Routing protocols that use distance-vector routing protocols include RIP (Routing Information Protocol), Cisco's IGRP (Internet Gateway Routing Protocol), and Apple's RTMP (Routing Table Maintenance Protocol). The most common link-state routing protocol is OSPF (Open Shortest Path First). Dynamic routing, as opposed to static (manually entered) routing, requires routing protocol algorithms. 

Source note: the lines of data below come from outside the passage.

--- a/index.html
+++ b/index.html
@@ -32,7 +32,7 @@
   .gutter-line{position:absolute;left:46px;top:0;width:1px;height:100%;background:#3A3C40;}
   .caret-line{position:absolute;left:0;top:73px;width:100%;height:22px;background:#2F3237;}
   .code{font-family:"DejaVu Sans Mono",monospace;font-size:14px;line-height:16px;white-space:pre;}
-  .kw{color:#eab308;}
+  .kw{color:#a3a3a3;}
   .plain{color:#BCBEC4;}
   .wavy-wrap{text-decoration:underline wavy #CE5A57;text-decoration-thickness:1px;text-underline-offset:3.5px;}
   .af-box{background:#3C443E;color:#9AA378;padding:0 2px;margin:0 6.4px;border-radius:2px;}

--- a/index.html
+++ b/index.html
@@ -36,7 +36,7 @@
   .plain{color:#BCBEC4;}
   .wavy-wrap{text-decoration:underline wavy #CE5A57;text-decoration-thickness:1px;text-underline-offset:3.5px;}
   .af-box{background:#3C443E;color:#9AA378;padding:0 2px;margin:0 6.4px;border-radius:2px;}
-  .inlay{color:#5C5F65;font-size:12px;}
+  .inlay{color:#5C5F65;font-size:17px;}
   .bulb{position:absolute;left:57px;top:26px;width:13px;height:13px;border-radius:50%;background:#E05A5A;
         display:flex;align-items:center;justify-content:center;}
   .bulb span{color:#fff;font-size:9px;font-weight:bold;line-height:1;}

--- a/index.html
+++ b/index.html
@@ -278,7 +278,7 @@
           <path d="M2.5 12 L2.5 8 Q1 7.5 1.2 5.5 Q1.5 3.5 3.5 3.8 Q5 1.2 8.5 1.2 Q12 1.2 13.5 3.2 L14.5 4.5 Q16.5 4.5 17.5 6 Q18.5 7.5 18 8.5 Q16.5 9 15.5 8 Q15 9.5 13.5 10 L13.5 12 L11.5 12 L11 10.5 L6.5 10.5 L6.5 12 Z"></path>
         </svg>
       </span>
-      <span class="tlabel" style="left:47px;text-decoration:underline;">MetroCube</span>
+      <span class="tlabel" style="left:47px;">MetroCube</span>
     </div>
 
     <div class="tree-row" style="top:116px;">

Dynamic routing protocols assist in the automatic creation of routing tables. Network topologies are subject to change at any time. A link may fail unexpectedly, or a new link may be added. A dynamic routing protocol must discover these changes, automatically adjust its routing tables, and inform other routers of the changes.

The process of rebuilding the routing tables based on new information is called convergence. Distance-vector routingrefers to a method for exchanging route information. A router will advertise a route as a vector of direction and distance.

Direction refers to a port that leads to the next router along the path to the destination, and distance is a metric that indicates the number of hops to the destination, although it may also be an arbitrary value that gives one route precedence over another. Inter network routers exchange this vector information and build route lookup tables from it.

Distance vector protocols are RIP, Interior Gateway Routing Protocol (IGPR).

Algorithm where each router exchanges its routing table with each of its neighbors. Each router will then merge the received routing tables with its own table, and then transmit the merged table to its neighbors. This occurs dynamically after a fixed time interval by default, thus requiring significant link overhead.